Одна из официанток гневно воззрилась на Марину:
– Вы с какого столика?
– С пятого, – робко ответствовала Марина.
Официантка немедленно подбоченилась:
– Значит, это вы кушать не ходите?
– Но… – начала объясняться Марина.
Официантка ее перебила:
– Обедайте, пока не убрали, но учтите, все уже холодное! – И пригрозила:
– В другой раз, если ходить не станете, не буду вашу порцию подавать.
Робко пискнув «спасибо», Марина юркнула за свой стол, где ее терпеливо дожидались холодный гороховый суп, котлета с затвердевшим картофельным пюре и традиционный компот из сухофруктов, а официантка двинулась дальше, продолжая брюзжать:
– Хотят – ходят, хотят – не ходят, а ты тут надрывайся с этими тарелками!

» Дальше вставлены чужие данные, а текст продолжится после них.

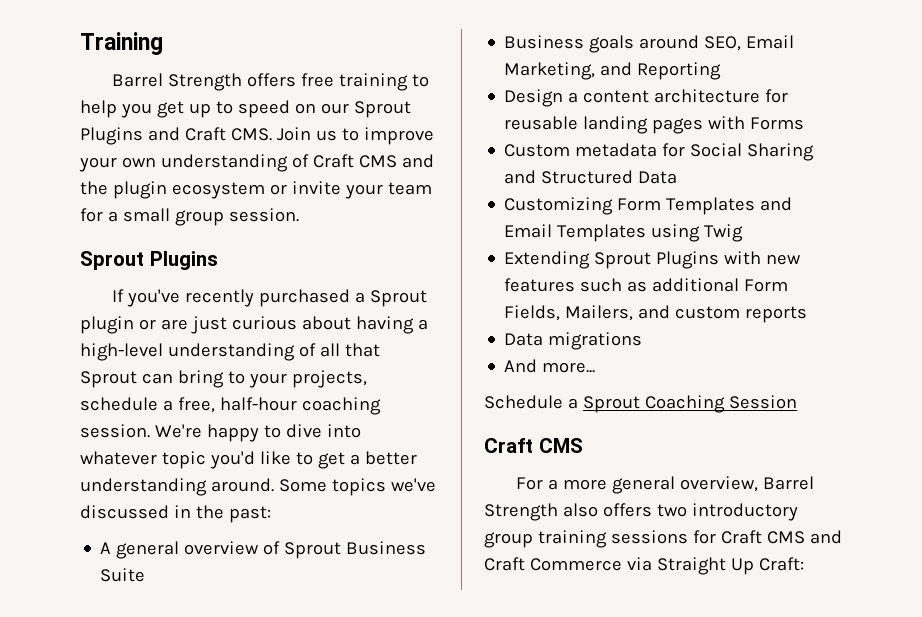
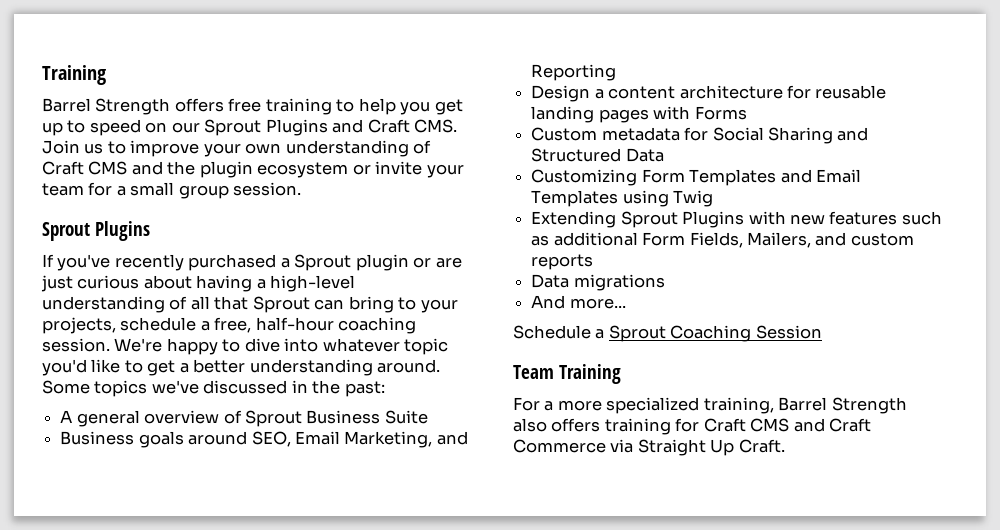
[484,438,583,453] Craft CMS -> [513,364,621,384] Team Training
[612,476,759,494] general overview, -> [606,397,774,414] specialized training,
[656,503,798,521] [484,530,688,548] two introductory group training sessions -> [604,418,671,435] training
[758,557,804,571] Craft: -> [738,439,785,453] Craft.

Марина давилась комковатым пюре и размышляла об особенностях национального сервиса, который умудряется оставаться удивительно ненавязчивым даже в условиях бурно развивающегося рынка.
Гала в одних трусах стояла перед большим настенным зеркалом и придирчиво рассматривала свое крепкое тело. Маринино явление ее нисколько не смутило. Предприняв заранее обреченную на неудачу – при ее-то габаритах – попытку обозреть свою тыльную сторону, Гала пожаловалась:
– Целый тюбик крема извела, а загара – никакого!
Марина покосилась на ее заметно порозовевшие плечи. Да, загаром здесь не пахло, здесь пахло другим, тем, через что лично она уже прошла, – ожогом. Она осторожно предупредила Галу о предстоящих ей неприятностях.
Та легкомысленно отмахнулась:
– Чепуха, у меня шкура барабанная! Раз я приехала на море, значит, должна загореть!
Марина только пожала плечами – дело хозяйское – и, сбросив босоножки, прилегла на кровать.
Гала ушла в ванную, минут через пять вернулась в весьма рискованном для ее габаритов купальнике и принялась собирать пляжную сумку, швыряя в нее полотенце, расческу и солнцезащитные очки. Потом облачилась в просторное, похожее на мешок платье, а на голову водрузила широкополую шляпу из искусственной соломки. Покончив со сборами, она покосилась на Марину:
– А ты чего на пляж не идешь?
– Пойду, только попозже. – Марина, которую потянуло в сон, свернулась калачиком на кровати. – Часа в четыре, сейчас очень злое солнце.
– Ну ты чудачка, – усмехнулась Гала, – отдыхать, называется, приехала. То бегает неизвестно где, то на кровати вылеживается… – И Гала выплыла из номера, что-то напевая. Настроение у нее, судя по всему, было самое что ни на есть курортное-раскурортное.
А Марина, прежде чем погрузиться в приятную послеобеденную дрему, поклялась себе, что, проснувшись, непременно последует Галиному примеру.